Unusual Manifestations of Oral Follicular Lymphoid Hyperplasia Mimicking Oral Lichen Planus ^†

Follicular lymphoid hyperplasia (FLH) of the oral cavity is a rare and poorly understood lymphoproliferative disorder which may be confused clinically and histologically with malignant lymphoma. The condition has been described in different districts: notably skin, gastrointestinal tract, lungs, nasopharynx, larynx, and breasts. Rarely, the oral cavity may be involved [1]. The disease occurs in a wide age range, namely 38 to 79 years old patients. FLH is more common in women (ratio 3:1) [2]. Clinically, the manifestation is a firm, painless, nonulcerated, slowly growing mass or swelling on the one side of the palate. Occasionally, the lesions may be multifocal, and the patients may have bilateral involvement. Usually, the lesion is soft and either colored or non-colored [3].

A 45-year-old female non-smoking patient came to our hospital complaining of relapsing-remitting pain on bilateral buccal mucosa.

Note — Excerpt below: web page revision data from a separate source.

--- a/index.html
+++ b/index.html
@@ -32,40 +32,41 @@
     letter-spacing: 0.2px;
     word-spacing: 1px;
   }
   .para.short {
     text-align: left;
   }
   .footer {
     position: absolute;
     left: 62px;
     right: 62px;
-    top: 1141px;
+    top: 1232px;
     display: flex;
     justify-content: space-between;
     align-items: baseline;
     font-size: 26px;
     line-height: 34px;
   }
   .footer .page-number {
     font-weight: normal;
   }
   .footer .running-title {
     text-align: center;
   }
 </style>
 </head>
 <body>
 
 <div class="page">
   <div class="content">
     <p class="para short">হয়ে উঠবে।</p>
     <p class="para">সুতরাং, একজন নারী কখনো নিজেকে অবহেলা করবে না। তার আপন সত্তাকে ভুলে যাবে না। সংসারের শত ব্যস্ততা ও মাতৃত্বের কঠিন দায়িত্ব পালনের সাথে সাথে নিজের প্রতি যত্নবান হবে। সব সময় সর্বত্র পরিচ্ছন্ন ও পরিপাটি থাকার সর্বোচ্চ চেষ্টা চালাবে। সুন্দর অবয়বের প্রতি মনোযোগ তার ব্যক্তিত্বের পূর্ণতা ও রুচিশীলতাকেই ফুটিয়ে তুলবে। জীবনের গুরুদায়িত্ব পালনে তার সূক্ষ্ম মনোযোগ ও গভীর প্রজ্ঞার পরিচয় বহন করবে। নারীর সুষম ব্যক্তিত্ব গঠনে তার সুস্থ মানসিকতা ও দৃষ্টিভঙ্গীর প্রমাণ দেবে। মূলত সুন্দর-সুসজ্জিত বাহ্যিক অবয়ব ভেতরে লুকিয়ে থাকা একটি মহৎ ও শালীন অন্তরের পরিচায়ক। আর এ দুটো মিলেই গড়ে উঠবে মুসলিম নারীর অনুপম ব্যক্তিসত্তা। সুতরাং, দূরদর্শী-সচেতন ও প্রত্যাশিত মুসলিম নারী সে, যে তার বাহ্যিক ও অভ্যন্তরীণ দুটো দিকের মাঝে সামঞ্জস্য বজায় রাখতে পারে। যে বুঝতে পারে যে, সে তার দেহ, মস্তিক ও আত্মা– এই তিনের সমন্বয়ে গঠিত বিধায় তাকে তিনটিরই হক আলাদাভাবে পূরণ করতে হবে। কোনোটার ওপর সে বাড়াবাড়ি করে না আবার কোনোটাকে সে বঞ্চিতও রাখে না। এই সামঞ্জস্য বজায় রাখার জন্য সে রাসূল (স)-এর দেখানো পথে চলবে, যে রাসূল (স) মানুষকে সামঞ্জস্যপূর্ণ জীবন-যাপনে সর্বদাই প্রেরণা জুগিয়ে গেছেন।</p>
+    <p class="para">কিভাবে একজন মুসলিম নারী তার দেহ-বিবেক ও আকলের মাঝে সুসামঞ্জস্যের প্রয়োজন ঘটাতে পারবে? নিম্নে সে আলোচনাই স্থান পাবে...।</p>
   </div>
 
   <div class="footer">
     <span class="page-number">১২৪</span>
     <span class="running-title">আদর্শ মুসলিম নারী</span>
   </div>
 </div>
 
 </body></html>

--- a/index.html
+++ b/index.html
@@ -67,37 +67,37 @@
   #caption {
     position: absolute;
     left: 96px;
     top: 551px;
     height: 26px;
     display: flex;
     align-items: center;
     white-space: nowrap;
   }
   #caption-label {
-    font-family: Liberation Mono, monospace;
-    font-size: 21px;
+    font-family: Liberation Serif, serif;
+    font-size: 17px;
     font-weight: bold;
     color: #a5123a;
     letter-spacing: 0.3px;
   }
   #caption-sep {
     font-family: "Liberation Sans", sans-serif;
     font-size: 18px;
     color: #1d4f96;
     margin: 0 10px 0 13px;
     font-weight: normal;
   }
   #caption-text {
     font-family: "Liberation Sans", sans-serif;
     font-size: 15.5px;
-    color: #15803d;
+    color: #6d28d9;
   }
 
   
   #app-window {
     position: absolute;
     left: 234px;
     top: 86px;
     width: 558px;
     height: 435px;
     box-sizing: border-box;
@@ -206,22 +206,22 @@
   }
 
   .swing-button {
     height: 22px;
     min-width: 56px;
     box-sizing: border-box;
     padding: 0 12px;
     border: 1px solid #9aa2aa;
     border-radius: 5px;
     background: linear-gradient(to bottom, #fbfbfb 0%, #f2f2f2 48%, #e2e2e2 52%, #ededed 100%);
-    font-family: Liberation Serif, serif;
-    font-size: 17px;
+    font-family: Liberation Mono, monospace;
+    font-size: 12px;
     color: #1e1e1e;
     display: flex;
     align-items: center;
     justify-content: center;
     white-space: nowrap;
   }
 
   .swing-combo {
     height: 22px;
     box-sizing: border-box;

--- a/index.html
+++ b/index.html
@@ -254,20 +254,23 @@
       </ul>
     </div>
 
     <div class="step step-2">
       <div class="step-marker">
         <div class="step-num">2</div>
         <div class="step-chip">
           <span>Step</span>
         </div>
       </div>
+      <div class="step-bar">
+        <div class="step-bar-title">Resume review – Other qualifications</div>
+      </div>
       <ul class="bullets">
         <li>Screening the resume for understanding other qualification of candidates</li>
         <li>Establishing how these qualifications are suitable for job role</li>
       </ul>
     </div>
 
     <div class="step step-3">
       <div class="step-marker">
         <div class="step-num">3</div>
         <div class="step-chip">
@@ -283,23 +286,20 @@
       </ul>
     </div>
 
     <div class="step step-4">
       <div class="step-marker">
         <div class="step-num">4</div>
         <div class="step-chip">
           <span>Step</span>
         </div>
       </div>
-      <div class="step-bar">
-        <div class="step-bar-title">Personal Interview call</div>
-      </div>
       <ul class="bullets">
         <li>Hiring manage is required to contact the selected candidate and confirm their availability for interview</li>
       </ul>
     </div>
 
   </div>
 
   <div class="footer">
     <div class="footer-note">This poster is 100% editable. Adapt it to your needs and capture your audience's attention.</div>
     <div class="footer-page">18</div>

She was suffering from Hashimoto’s Thyroiditis, but she was not assuming any replacement therapy. She underwent bimaxillary Orthognathic Surgery several years ago.

Clinical examination revealed the presence of bilateral atrophic lesions surrounded by white striae, involving the buccal mucosa (Figure 1). The clinical suspect was of a symptomatic lichen planus. An incisional biopsy of the left buccal mucosa was performed and the pathological assessment showed hyperplastic aspect of the epithelium but otherwise unremarkable. The subepithelial tissue contained a dense follicular lymphoid infiltrate. The interfollicular tissue contained small lymphocytes, occasional large lymphocytes, plasmacells and a few eosinophils (CD20+, CD3+, Regular: Bcl2, Bcl6, CD10, Mib1) (Figure 2). An incisional biopsy was repeated on the right buccal mucosa with the same pathological assessment. The specimens were analysed by a second pathologist, who confirmed the diagnosis.

To complete the diagnostic process, in agreement with the haematologist, blood exam, an ultrasonography of the abdomen, a chest x-ray and a protein electrophoresis were performed. The exams ruled out any systemic involvement. The joint assessment of such results and of the previous investigations allowed the diagnosis of oral lymphoid hyperplasia. The patent has been followed up for 10 months with no sign of worsening of the lesions, which remained light symptomatic.

Oral manifestations of FLH, have been reported in just around 30 cases; they showed the presence of swelling in particular of the hard palate. To the best of our knowledge, this is the first reported case of bilateral buccal mucosa involvement mimicking lichen planus.

FLH is a rare and benign lymphoproliferative disorder, interdisciplinary efforts are mandatory to avoid diagnostic time delay.